Exercise details: Report each line from the data below that holds the word "thirteen".

Record excerpts:
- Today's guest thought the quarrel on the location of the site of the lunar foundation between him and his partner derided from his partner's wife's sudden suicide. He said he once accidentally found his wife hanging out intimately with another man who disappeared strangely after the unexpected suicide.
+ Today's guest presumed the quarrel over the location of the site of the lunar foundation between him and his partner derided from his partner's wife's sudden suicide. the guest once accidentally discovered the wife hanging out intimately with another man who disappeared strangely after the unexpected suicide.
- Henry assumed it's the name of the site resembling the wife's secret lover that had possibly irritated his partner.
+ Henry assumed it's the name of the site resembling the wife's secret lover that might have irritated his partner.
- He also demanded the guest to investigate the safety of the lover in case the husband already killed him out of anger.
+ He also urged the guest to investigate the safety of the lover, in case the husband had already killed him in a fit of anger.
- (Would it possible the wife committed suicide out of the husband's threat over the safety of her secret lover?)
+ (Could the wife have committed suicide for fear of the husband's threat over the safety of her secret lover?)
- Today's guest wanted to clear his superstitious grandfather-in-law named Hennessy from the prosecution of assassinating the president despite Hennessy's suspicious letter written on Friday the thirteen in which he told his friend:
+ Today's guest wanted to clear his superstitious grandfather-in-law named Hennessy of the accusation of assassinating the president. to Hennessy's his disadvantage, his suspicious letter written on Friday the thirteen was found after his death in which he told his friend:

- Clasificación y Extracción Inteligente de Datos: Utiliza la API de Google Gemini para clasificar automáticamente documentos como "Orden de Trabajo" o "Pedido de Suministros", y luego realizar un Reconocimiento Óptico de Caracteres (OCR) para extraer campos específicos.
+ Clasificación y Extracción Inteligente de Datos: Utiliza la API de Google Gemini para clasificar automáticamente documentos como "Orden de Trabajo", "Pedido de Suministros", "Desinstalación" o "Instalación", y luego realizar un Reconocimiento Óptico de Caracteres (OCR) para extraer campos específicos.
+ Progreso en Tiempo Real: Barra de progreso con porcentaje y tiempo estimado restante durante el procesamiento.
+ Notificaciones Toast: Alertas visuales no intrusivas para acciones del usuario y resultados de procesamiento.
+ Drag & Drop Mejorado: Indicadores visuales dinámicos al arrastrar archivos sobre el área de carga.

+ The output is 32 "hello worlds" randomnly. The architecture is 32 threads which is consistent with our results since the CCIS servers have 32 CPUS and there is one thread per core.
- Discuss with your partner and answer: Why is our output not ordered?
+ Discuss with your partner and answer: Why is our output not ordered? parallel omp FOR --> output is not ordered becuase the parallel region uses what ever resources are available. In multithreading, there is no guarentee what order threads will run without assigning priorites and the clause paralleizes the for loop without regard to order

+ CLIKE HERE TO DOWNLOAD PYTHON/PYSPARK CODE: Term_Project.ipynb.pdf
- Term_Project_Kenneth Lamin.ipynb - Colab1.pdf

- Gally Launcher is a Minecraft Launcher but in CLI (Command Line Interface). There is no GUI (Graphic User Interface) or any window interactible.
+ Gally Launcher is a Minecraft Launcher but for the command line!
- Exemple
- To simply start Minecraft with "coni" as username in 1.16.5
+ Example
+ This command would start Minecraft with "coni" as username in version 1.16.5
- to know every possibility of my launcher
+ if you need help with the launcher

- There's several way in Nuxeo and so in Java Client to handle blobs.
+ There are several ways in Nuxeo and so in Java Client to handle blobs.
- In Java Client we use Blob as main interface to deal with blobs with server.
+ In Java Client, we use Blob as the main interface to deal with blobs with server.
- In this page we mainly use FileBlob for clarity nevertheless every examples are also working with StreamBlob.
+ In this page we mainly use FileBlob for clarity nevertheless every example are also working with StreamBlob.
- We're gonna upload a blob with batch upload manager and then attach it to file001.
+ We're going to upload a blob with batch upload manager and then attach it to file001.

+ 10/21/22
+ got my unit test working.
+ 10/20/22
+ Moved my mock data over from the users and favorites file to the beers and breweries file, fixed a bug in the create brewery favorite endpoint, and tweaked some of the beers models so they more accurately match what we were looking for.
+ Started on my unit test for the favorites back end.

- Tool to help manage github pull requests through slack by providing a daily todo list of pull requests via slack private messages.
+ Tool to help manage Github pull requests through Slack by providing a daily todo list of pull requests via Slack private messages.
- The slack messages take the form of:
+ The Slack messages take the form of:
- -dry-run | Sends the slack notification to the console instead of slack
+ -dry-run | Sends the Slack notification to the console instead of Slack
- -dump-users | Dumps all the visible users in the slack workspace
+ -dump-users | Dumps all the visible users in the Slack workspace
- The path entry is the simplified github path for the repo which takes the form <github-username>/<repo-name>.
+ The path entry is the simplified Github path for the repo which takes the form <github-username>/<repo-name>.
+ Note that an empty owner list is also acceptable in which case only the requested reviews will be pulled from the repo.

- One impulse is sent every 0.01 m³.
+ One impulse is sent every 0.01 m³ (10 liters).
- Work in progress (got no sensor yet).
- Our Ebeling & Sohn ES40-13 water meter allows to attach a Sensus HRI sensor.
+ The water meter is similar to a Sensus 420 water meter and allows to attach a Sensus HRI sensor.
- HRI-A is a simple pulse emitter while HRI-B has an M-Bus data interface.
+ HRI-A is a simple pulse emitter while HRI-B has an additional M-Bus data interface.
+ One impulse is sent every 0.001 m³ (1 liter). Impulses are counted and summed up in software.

Solution to the problem:
- Today's guest wanted to clear his superstitious grandfather-in-law named Hennessy from the prosecution of assassinating the president despite Hennessy's suspicious letter written on Friday the thirteen in which he told his friend:
+ Today's guest wanted to clear his superstitious grandfather-in-law named Hennessy of the accusation of assassinating the president. to Hennessy's his disadvantage, his suspicious letter written on Friday the thirteen was found after his death in which he told his friend:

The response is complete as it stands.